Disponemos de más tiempo libre, lo cual equivale a decir que hay que gastarlo. Además de tiempo, se consume mucho dinero en estar pendiente de las redes sociales, ya sea para estar al tanto de lo que sucede más allá de la pandemia, o para saber qué se mueve, en términos de ventas/compras/trueques. Es pavoroso el cúmulo de discusiones entre artistas, entre científicos y entre gente común. En ocasiones, Facebook asquea. En lugar de solidaridad, consuelo, ánimos estimulantes y alguna brizna de optimismo, abundan el insulto barato, horrendas ortografías, amenazas al estilo de la mafia y rencores de todos los estilos posibles. Los llamados retos muestran cuán aburridos estamos: hay algunos originales, como publicar portadas de los libros que más gustan, o fotos de nuestras madres, o imágenes de cuando éramos felices y no lo sabíamos. Las secciones de comercio también tienen peculiaridades novedosas. Lejos de promocionar la venta de cosas imprescindibles en la nueva rutina (mascarillas, gel desinfectante, cloro, soluciones alcoholadas), aparecen anuncios de cachorros, de clases de rumano y de pinturas oleosas y seguramente robadas. Es como si todos sufriéramos algo de locura, una especie de neurosis colectiva, un trastorno de personalidad aún no descrito por la ciencia. Mi amigo Víctor me contó que al solicitar “laxante”, así, entrecomillado, en uno de esos sitios comerciales, la respuesta que recibió fue “bajante de antena”, también entre comillas, y según mi amiga Hilda, al pedir “artículos para mascotas”, aparece “coche de bebé, cuna y corral”.

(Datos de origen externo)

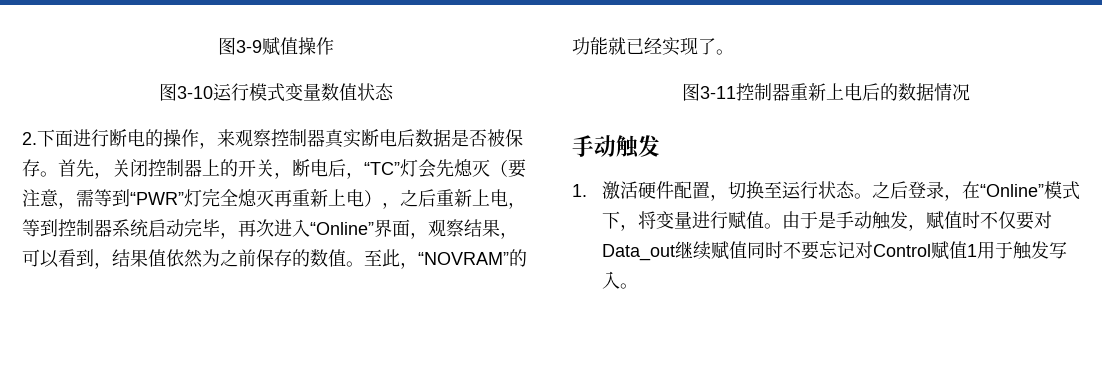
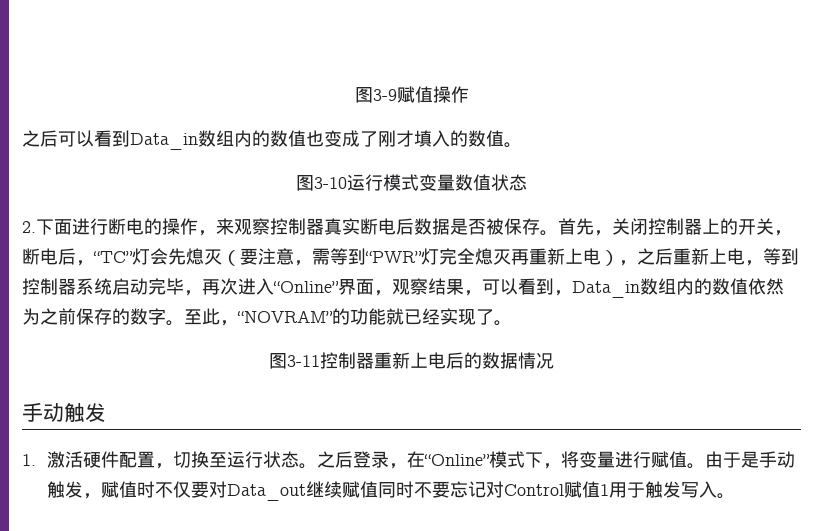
+ 之后可以看到Data_in数组内的数值也变成了刚才填入的数值。
- 首先，关闭控制器上的开关，断电后，“TC”灯会先熄灭（要注意，需等到“PWR”灯完全熄灭再重新上电），之后重新上电，等到控制器系统启动完毕，再次进入“Online”界面，观察结果，可以看到，结果值依然为之前保存的数值。
+ 首先，关闭控制器上的开关，断电后，“TC”灯会先熄灭（要注意，需等到“PWR”灯完全熄灭再重新上电），之后重新上电，等到控制器系统启动完毕，再次进入“Online”界面，观察结果，可以看到，Data_in数组内的数值依然为之前保存的数字。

Las colas, con sus respectivas causas y consecuencias, integran lo peor de la rutina actual. Por mucho que se llame al recogimiento, a ese “quédate en casa” ―el lema más repetido desde hace medio año―, salir a lo que antes se llamaba “forrajear” resulta inevitable. Hacemos colas en la farmacia, en los agromercados, en las tiendas donde se compra lo que haya en tres monedas distintas, colas para conseguir cloro, pan, dulces, el periódico.
Así, entre noticias, reyertas, dosis de cloro por doquier, lavado de manos y colas descomunales, transcurren los días de la nueva rutina, hasta que llega la noche. Desde las 7:00 p.m. los habaneros quedamos atrapados, y los aplausos de la hora del cañonazo se van atenuando cada vez más. Con estos horarios de gallinero, adquirimos el hábito monjil de acostarnos a dormir temprano, y despertarnos cuando canta el gallo. Siempre hay uno en el vecindario. Mucho más podría decirse de la nueva rutina (por ejemplo, el recién adquirido conocimiento de agricultura suburbana, con los pequeños huertos domésticos que comienzan a florecer, de lo cual hablaré en próxima estampa), pero, hablando en plata, falta risa, faltan ímpetus y sobran cansancio, tedio y ganas de volver a despertarnos en el mundo que dejamos estropear. Obviamente, no es tiempo de ceremonia, sino de estas rutinas de pandemia.